当院では、鼻腔内の細菌培養検査を行っております。また、他院(さい整形外科クリニック)に依頼して単純X線検査を行い、受診日当日に副鼻腔炎の有無を評価することも可能です。
(当院ではCT検査を行うことはできません)
治療方法
鼻処置
副鼻腔炎の際の処置は鼻汁の吸引や薬の噴霧などの鼻の処置があります。
内服治療
副鼻腔炎は、およそ60%の患者さんが自然治癒することがあり、抗生剤投与を行うには検討を要します。
症状の重症度に応じて抗生剤の投与、必要に応じて高用量の抗生剤(ペニシリン系)の投与を行います。慢性副鼻腔炎でかつ、高用量抗生剤投与が効かない場合は、少量のマクロライド系抗生剤を長期間(3~6ヶ月)投与することもあります。

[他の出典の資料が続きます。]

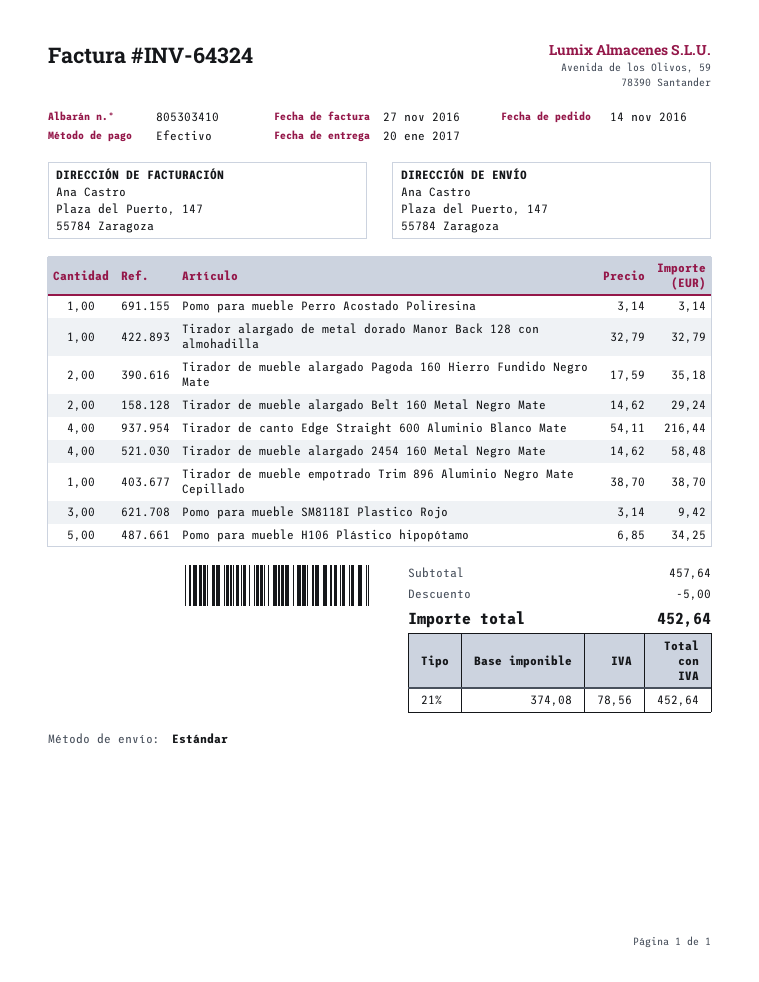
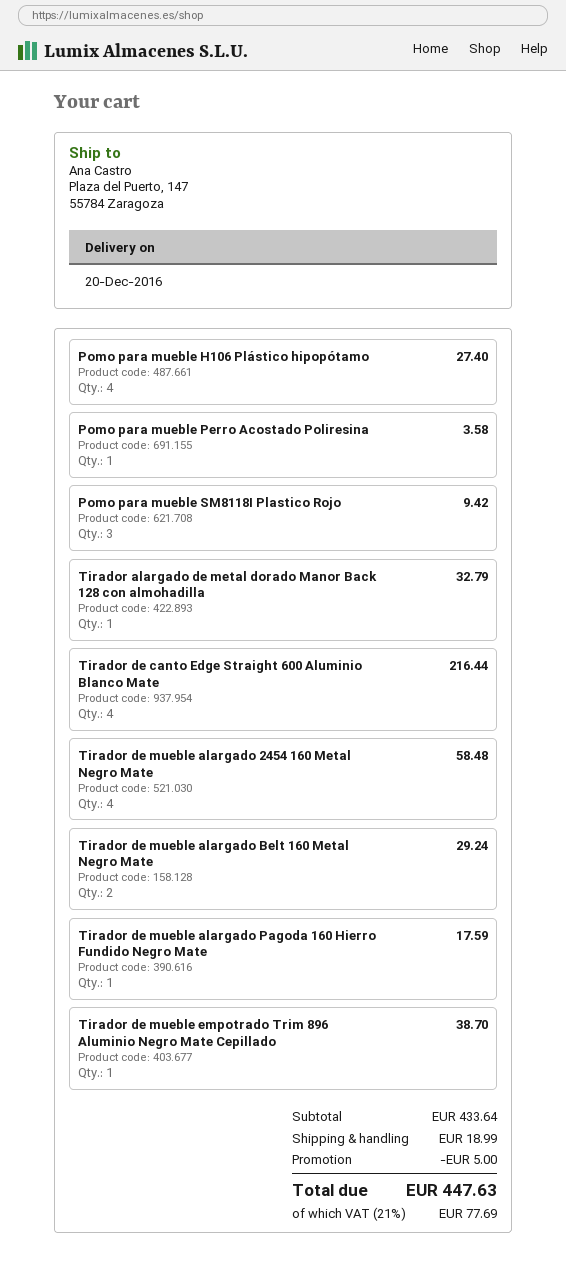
delivery date: 2017-01-20 -> 2016-12-20
Pomo para mueble Perro Acostado Poliresina: 1 for 3.14 -> 1 for 3.58
Tirador de mueble alargado Pagoda 160 Hierro Fundido Negro Mate: 2 for 35.18 -> 1 for 17.59
Pomo para mueble H106 Plástico hipopótamo: 5 for 34.25 -> 4 for 27.40
subtotal: 457.64 -> 433.64
shipping: none -> 18.99
tax: 21% = 78.56 -> 21% = 77.69
total: 452.64 -> 447.63

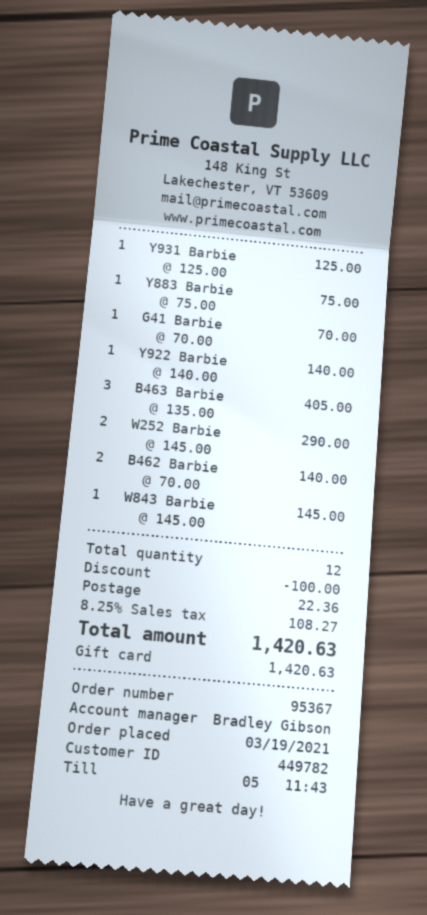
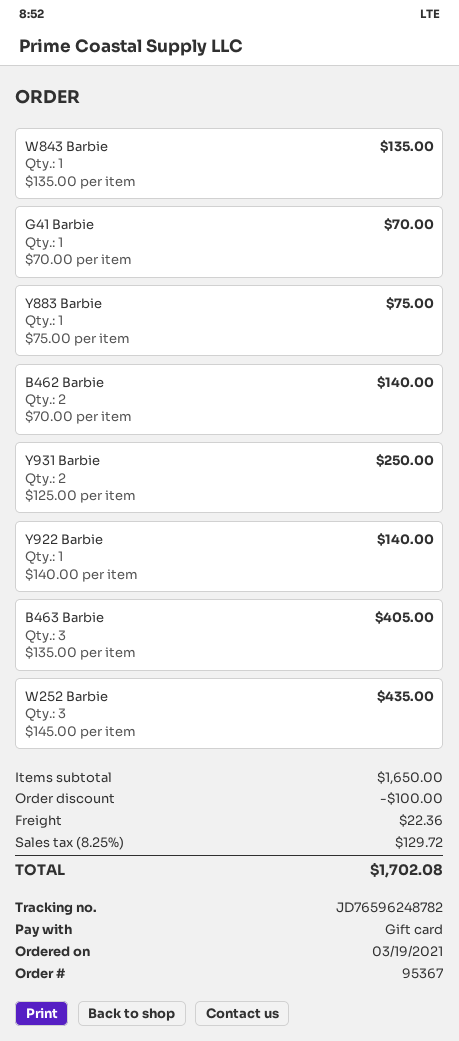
Y931 Barbie: 1 x 125.00 = 125.00 -> 2 x 125.00 = 250.00
W252 Barbie: 2 x 145.00 = 290.00 -> 3 x 145.00 = 435.00
W843 Barbie: 1 x 145.00 = 145.00 -> 1 x 135.00 = 135.00
tax: 8.25% = 108.27 -> 8.25% = 129.72
total: 1420.63 -> 1702.08

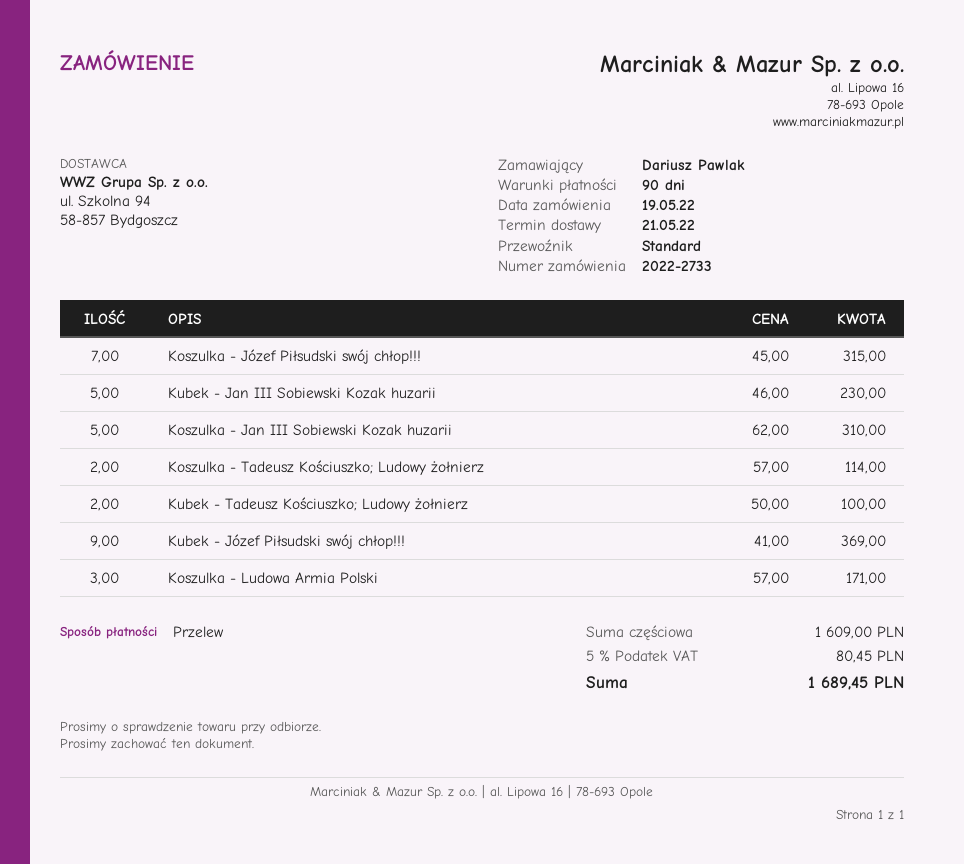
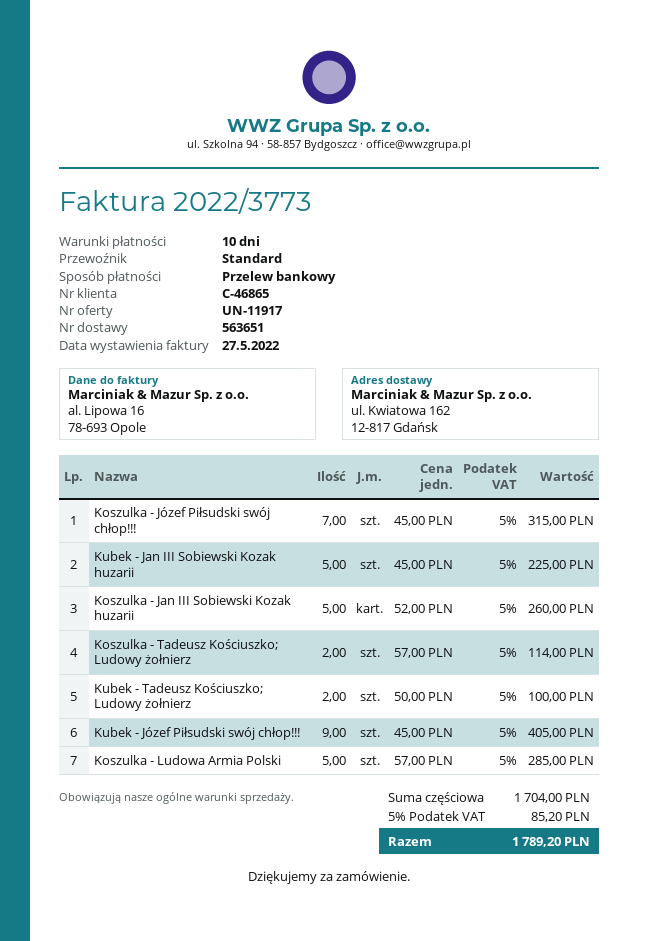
payment terms: 90 days -> 10 days
Kubek - Jan III Sobiewski Kozak huzarii: 5 x 46.00 = 230.00 -> 5 x 45.00 = 225.00
Koszulka - Jan III Sobiewski Kozak huzarii: 5 x 62.00 = 310.00 -> 5 x 52.00 = 260.00
Kubek - Józef Piłsudski swój chłop!!!: 9 x 41.00 = 369.00 -> 9 x 45.00 = 405.00
Koszulka - Ludowa Armia Polski: 3 x 57.00 = 171.00 -> 5 x 57.00 = 285.00
subtotal: 1609.00 -> 1704.00
tax: 5% = 80.45 -> 5% = 85.20
total: 1689.45 -> 1789.20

また、鼻水をさらっとさせる治療薬や、副鼻腔の粘膜の炎症を抑える治療薬を使いながら治療を進めることもあります。
子どもが鼻をかめないときの対処法
鼻がかめないお子さんも多いですね。鼻がかめないときは、鼻をすすらずに鼻の片側ずつ静かにかむことが大切です。口を閉じて、片側の鼻の穴を指で塞ぎ、静かに鼻から息を出すように誘導してあげましょう。どうしても自分で鼻がかめない子は、器具を用いて鼻汁を吸ってあげます。鼻を吸い取る器具には、チューブ式や電動式があります。お母さんが口でお子さんの鼻を吸ってあげるのはやめましょう。